··· Data for processing

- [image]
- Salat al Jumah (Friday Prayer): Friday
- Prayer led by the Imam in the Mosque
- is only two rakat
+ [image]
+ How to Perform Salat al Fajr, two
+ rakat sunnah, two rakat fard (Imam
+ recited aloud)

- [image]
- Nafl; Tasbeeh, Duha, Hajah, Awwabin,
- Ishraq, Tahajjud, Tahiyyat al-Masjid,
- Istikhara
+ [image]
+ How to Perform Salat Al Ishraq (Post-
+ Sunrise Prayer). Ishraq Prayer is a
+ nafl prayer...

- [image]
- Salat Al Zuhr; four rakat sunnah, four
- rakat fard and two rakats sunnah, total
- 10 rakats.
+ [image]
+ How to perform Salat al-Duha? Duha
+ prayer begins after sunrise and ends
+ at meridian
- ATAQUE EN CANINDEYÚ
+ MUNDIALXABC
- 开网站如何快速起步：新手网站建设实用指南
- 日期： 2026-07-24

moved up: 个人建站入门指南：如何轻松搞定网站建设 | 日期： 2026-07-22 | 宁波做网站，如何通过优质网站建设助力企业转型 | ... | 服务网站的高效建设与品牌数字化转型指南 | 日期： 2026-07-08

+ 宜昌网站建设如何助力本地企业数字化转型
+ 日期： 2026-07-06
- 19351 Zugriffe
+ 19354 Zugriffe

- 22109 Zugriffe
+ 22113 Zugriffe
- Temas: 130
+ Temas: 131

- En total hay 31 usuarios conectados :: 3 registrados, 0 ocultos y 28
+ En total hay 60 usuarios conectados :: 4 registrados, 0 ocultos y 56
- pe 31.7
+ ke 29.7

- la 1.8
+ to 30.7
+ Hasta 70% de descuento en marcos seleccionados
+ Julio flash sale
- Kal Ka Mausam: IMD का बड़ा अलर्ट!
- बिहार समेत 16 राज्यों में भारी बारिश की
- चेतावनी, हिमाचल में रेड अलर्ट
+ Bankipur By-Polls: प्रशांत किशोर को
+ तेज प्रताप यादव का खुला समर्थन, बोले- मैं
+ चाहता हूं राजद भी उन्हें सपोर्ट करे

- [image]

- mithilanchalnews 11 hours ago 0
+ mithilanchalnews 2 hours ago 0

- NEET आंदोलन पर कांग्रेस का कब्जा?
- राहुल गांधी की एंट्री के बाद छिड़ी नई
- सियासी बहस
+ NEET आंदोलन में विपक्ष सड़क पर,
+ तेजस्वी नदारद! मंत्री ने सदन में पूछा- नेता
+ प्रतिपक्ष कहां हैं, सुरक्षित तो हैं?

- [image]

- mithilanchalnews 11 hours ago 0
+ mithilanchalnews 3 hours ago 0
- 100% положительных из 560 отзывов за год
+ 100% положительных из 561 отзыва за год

······

Goal of the exercise:
Give back each line of the material above exactly as it appears.

Task response:
- [image]
- Salat al Jumah (Friday Prayer): Friday
- Prayer led by the Imam in the Mosque
- is only two rakat
+ [image]
+ How to Perform Salat al Fajr, two
+ rakat sunnah, two rakat fard (Imam
+ recited aloud)

- [image]
- Nafl; Tasbeeh, Duha, Hajah, Awwabin,
- Ishraq, Tahajjud, Tahiyyat al-Masjid,
- Istikhara
+ [image]
+ How to Perform Salat Al Ishraq (Post-
+ Sunrise Prayer). Ishraq Prayer is a
+ nafl prayer...

- [image]
- Salat Al Zuhr; four rakat sunnah, four
- rakat fard and two rakats sunnah, total
- 10 rakats.
+ [image]
+ How to perform Salat al-Duha? Duha
+ prayer begins after sunrise and ends
+ at meridian
- ATAQUE EN CANINDEYÚ
+ MUNDIALXABC
- 开网站如何快速起步：新手网站建设实用指南
- 日期： 2026-07-24

moved up: 个人建站入门指南：如何轻松搞定网站建设 | 日期： 2026-07-22 | 宁波做网站，如何通过优质网站建设助力企业转型 | ... | 服务网站的高效建设与品牌数字化转型指南 | 日期： 2026-07-08

+ 宜昌网站建设如何助力本地企业数字化转型
+ 日期： 2026-07-06
- 19351 Zugriffe
+ 19354 Zugriffe

- 22109 Zugriffe
+ 22113 Zugriffe
- Temas: 130
+ Temas: 131

- En total hay 31 usuarios conectados :: 3 registrados, 0 ocultos y 28
+ En total hay 60 usuarios conectados :: 4 registrados, 0 ocultos y 56
- pe 31.7
+ ke 29.7

- la 1.8
+ to 30.7
+ Hasta 70% de descuento en marcos seleccionados
+ Julio flash sale
- Kal Ka Mausam: IMD का बड़ा अलर्ट!
- बिहार समेत 16 राज्यों में भारी बारिश की
- चेतावनी, हिमाचल में रेड अलर्ट
+ Bankipur By-Polls: प्रशांत किशोर को
+ तेज प्रताप यादव का खुला समर्थन, बोले- मैं
+ चाहता हूं राजद भी उन्हें सपोर्ट करे

- [image]

- mithilanchalnews 11 hours ago 0
+ mithilanchalnews 2 hours ago 0

- NEET आंदोलन पर कांग्रेस का कब्जा?
- राहुल गांधी की एंट्री के बाद छिड़ी नई
- सियासी बहस
+ NEET आंदोलन में विपक्ष सड़क पर,
+ तेजस्वी नदारद! मंत्री ने सदन में पूछा- नेता
+ प्रतिपक्ष कहां हैं, सुरक्षित तो हैं?

- [image]

- mithilanchalnews 11 hours ago 0
+ mithilanchalnews 3 hours ago 0
- 100% положительных из 560 отзывов за год
+ 100% положительных из 561 отзыва за год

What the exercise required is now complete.